St. Vincent de Paul, champion of the poor and downtrodden
Sean M Wright
/ Categories: Commentary

St. Vincent de Paul, champion of the poor and downtrodden

By Sean M. Wright

How many priests can say their apostolic endeavors brought relief to galley slaves, were involved in international diplomacy — or were abducted by pirates?  Well, my friends, hold onto your hats as we explore the tumultuous life of St. Vincent de Paul. 

Born in 1580 (or 1576 or 1581) of a peasant family at Pouy, in the French region of Gascony, the young Vincent desired to become a priest. His father sold an ox to pay for his tuition.

The ambitious Vincent hid his peasant background. His obvious intelligence and wit made him welcome among the elite. When his father came to visit his son in seminary Vincent refused to see him, ashamed of his shabby appearance. Ordained at Toulouse in 1600 he remained there, acting as a tutor for a wealthy family to pay for his own studies.

In a letter to a creditor, Père Vincent explained how, in 1605, he collected an inheritance in Marseilles. During the short return voyage to Narbonne, his ship was captured by Turkish pirates. Passengers and crew were taken to the city of Tunis on the Barbary Coast of Africa and auctioned and sold as slaves. This experience brought on a change of heart. The young man prayed fervently to God for his release.

Sold to an apostate French priest, Père Vincent reconverted the man. They procured a row-boat and escaped, rowing from North Africa to the south coast of France in 1607. In Avignon, Père Vincent explained his absence to the papal vice-legate who took him to Rome to complete his studies. Under the tutelage of his teachers there, de Paul’s fiery temper and ambition turned to gentleness and sensitivity.

The priest returned to France in 1609, entrusted with a secret mission to Henry IV, the first of the Bourbon dynasty. He afterward became almoner to the queen, Marguerite de Valois (an almoner is a church officer, not necessarily ordained, put in charge of distributing money to the deserving poor).

In 1612, Père Vincent entered the service of the illustrious Philippe-Emmanuel de Gondi to tutor his children. With the assistance of Marguerite and Madame de Gondi, he began giving missions to rouse the peasants living on the family estates to greater sanctity. He was then appointed curé of Chatillon-les-Dombes where he converted several Huguenots, viz., French Calvinists.

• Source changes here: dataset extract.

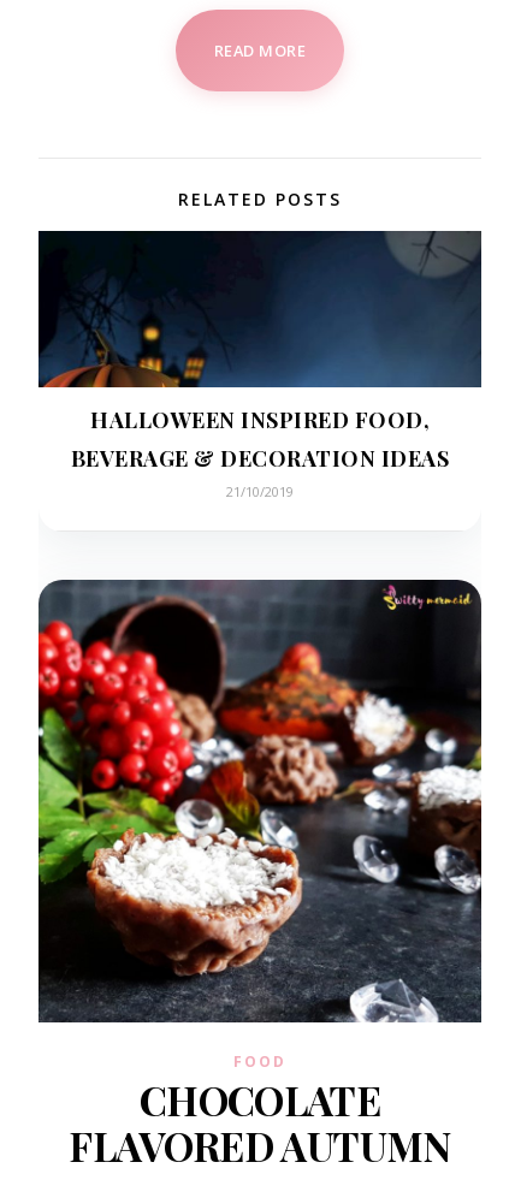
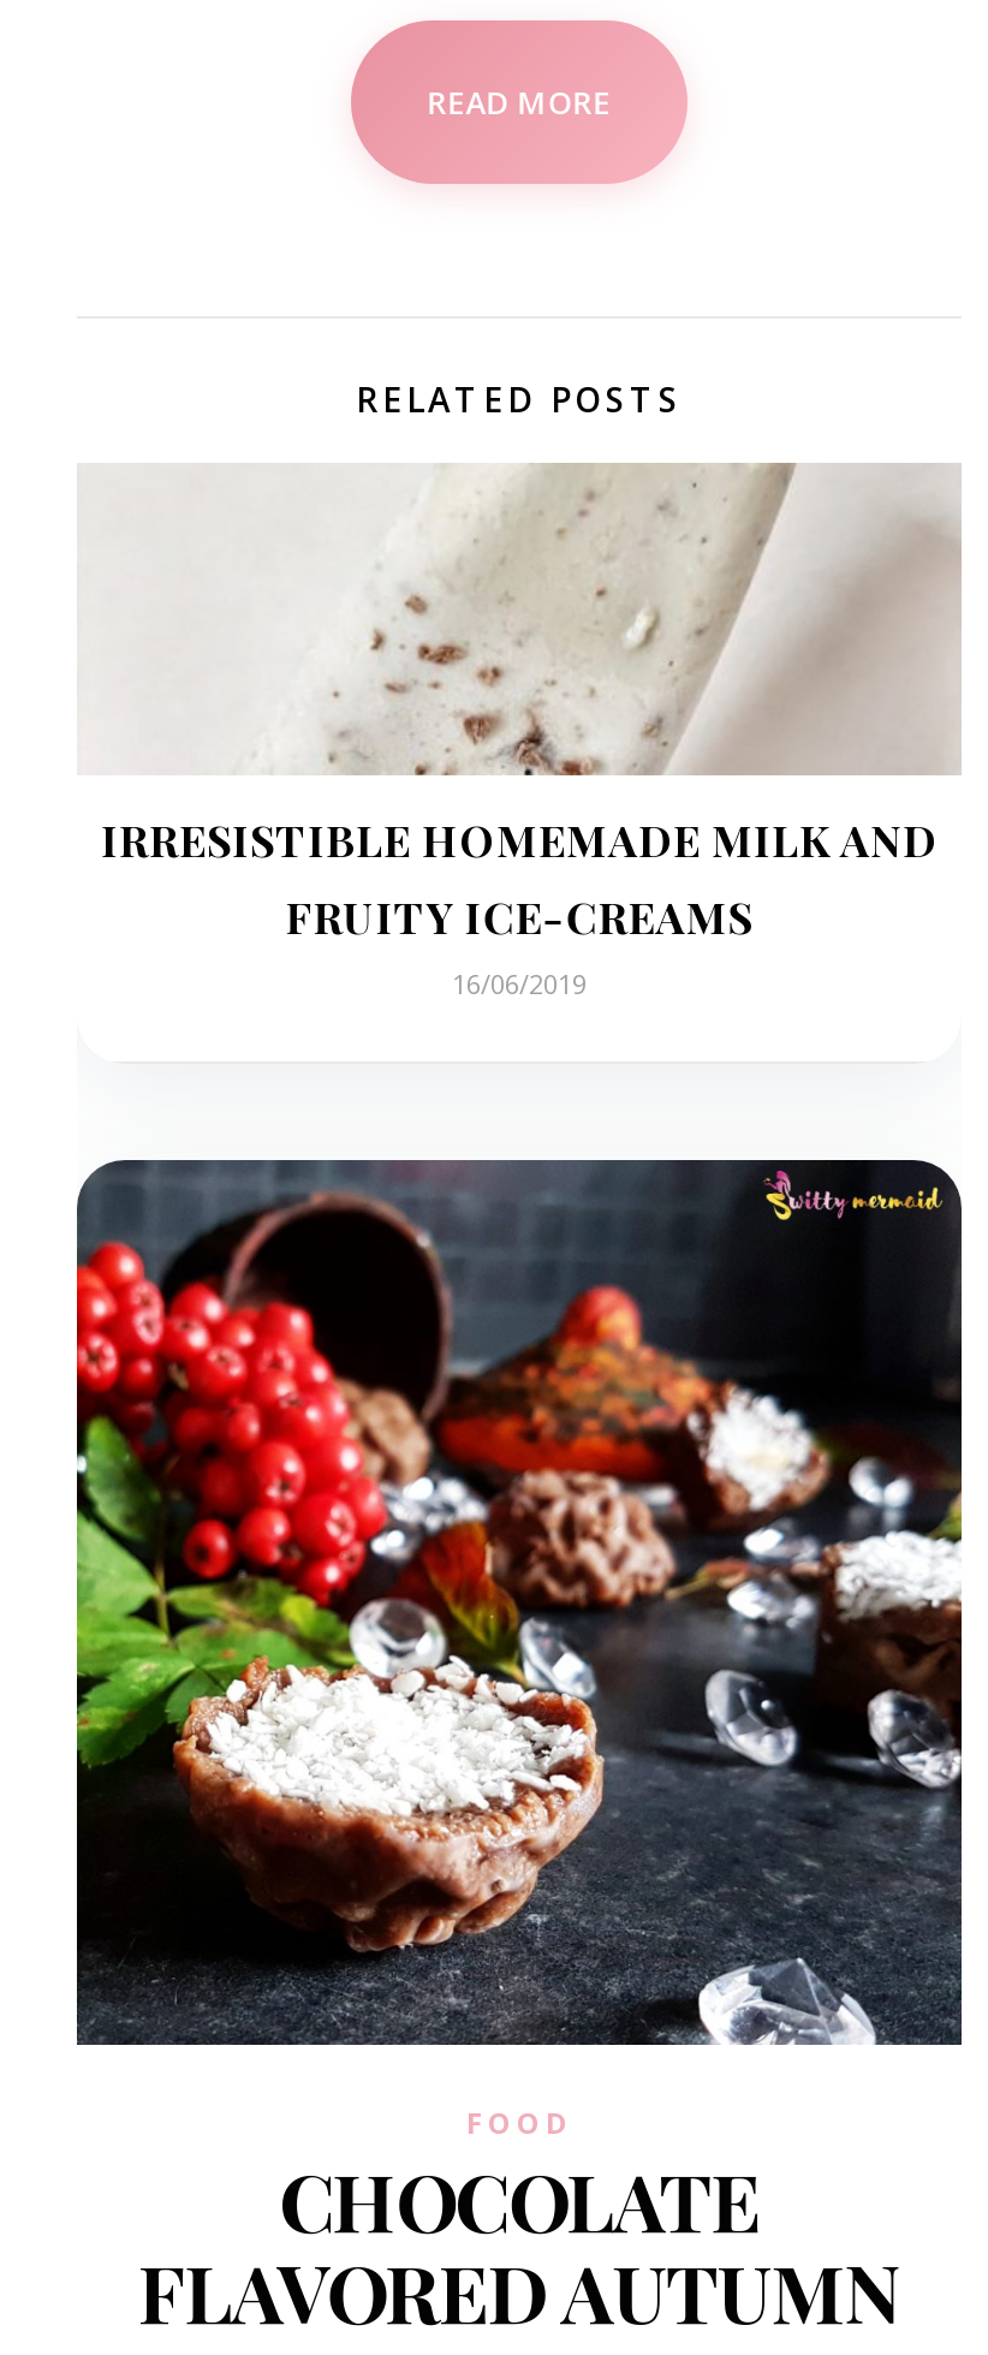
[37,230,483,500] [image] | HALLOWEEN INSPIRED FOOD, | BEVERAGE & DECORATION IDEAS | 21/10/2019 -> [77,463,962,1001] [image] | IRRESISTIBLE HOMEMADE MILK AND | FRUITY ICE-CREAMS | 16/06/2019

Recalled by the Gondi family in 1617, he resumed the missions for the peasantry. “The most powerful weapon to conquer the devil is humility. For, as he does not know at all how to employ it, neither does he know how to defend himself from it,” declared Père Vincent. “We should strive to keep our hearts open to the sufferings and wretchedness of other people, and pray continually that God may grant us that spirit of compassion which is truly the spirit of God.” Inspired by his eloquence, several learned Parisian priests joined him.

Wherever he preached a mission, Père Vincent started what he called a “Brotherhood of Charity”— something like a food pantry — where people donated food for the relief of the poor. Those at Joigny, Châlons, Mâcon and Trévoux lasted until the infamous French Revolution, the horrors and excesses of which again plague the Church and all Western Civilization; indeed, any place where the slogan “Liberty! Equality! Fraternity!” has replaced, “Love thy neighbor.”

Père Vincent’s solicitude was next directed towards galley-slaves, subject to his patron, Philippe de Gondi, as General of the Galleys of France. He learned of the criminals’ wretchedness, living in filth, fed only black bread and water. Their moral state was still more frightful. At Gondi’s request, Louis XIII named the priest Chaplain-General to the Galleys. Père Vincent began visiting the galley convicts of Paris, speaking kindly, serving them in any way however repulsive. He thus won their hearts, converting many.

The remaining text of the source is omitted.